HGV drivers tend to be not so young. It's no wonder young people aren't getting in to it. When we were in the EU the employers had no incentive to improve pay and conditions because they thought they had an endless supply of younger eastern Europeans who worked cheaply and couldn't afford to complain. Now we're out of it, the source of cheap labour has dried up and the industry is having to face the consequences of years of exploiting its workers.

Actually it's the public who are facing the consequences, not the people responsible for creating the problem. The haulage companies and the big supermarkets can always blame the shoppers (meaning everybody except themselves) for demanding cheap food and other goods, and keeping prices down means keeping wages down. This is their get out of jail card.

Take-home message for all you citizens of the world who seem to be so good at diagnosing the cause of Britain's woes from afar: The current shortage of delivery drivers is a result of years of underinvestment by the employers.

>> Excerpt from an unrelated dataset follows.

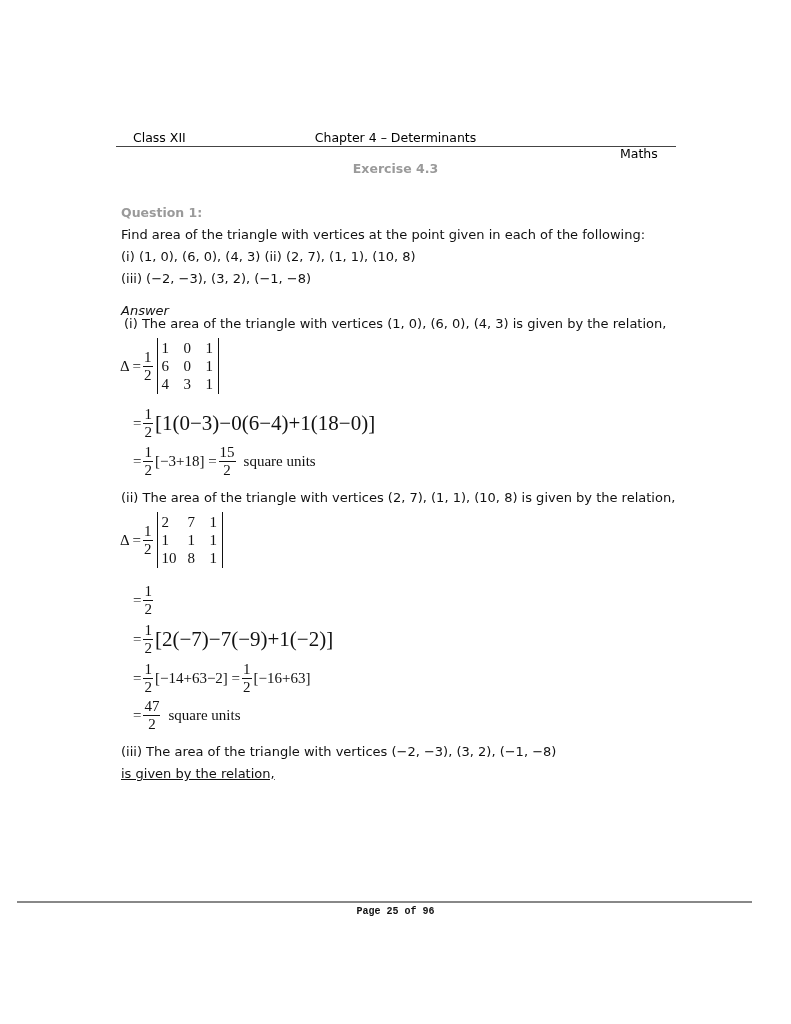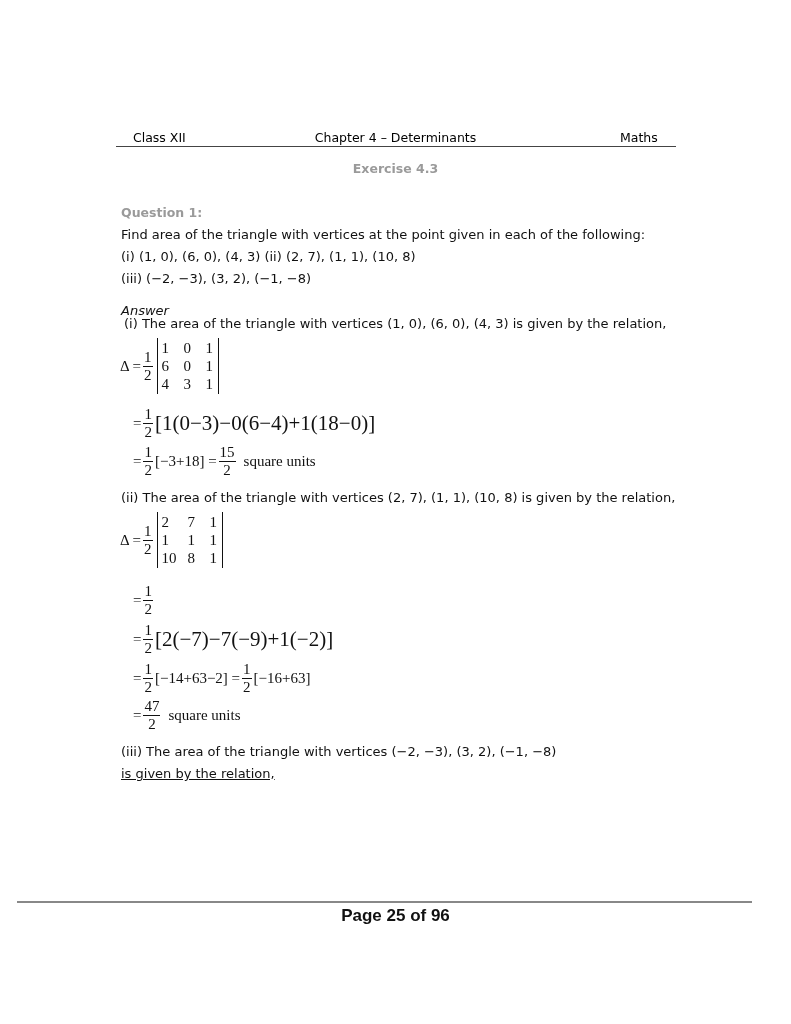"Maths" div.abs { margin-top: none -> 16px }
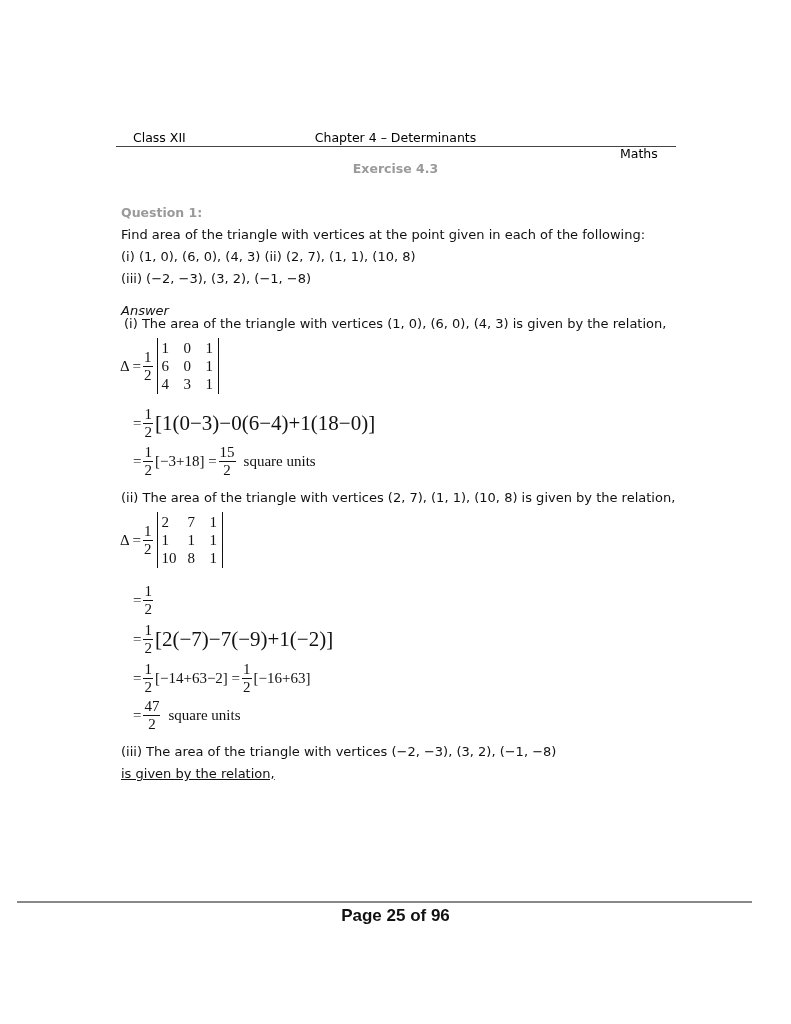"Page 25 of 96" .footer { font-family: Liberation Sans, sans-serif -> Liberation Mono, monospace; font-size: 17px -> 10px }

Brexit, and the aftermath of 18 months of on-and-off lockdowns, have merely forced the problem into the light.
 
Perhaps any moment the simple fact of the matter will occur to them; there have always been too many shelves in stores.

I have thought this many, many times. Does the world really need 12 different 'flavours' of the same overprocessed 'foods'?
 
Financial Times Weekend published an article yesterday titled "Britain's winter blues" in which it is reported that on June 16--so three and a half months ago--industry chiefs met with the government to warn of a supply-chain crisis, but the government did nothing. The junior transport minister Lady Vere said "said there was a perception that the industry is crying wolf" and that the government did not want to "create panic."

Well, the government is now acting on all of the requests made at that time, but it is going to be too late to avert projected shortages in food and fuel, the result being--quelle ironie!--the UK will need to import Christmas turkeys from France and Poland to fill projected demand, and given the paperwork required even that is problematic.

Additionally, an energy analyst is quoted as saying. "We are still very much uncertain how we will make it through this winter without the UK running into very serious supply issues."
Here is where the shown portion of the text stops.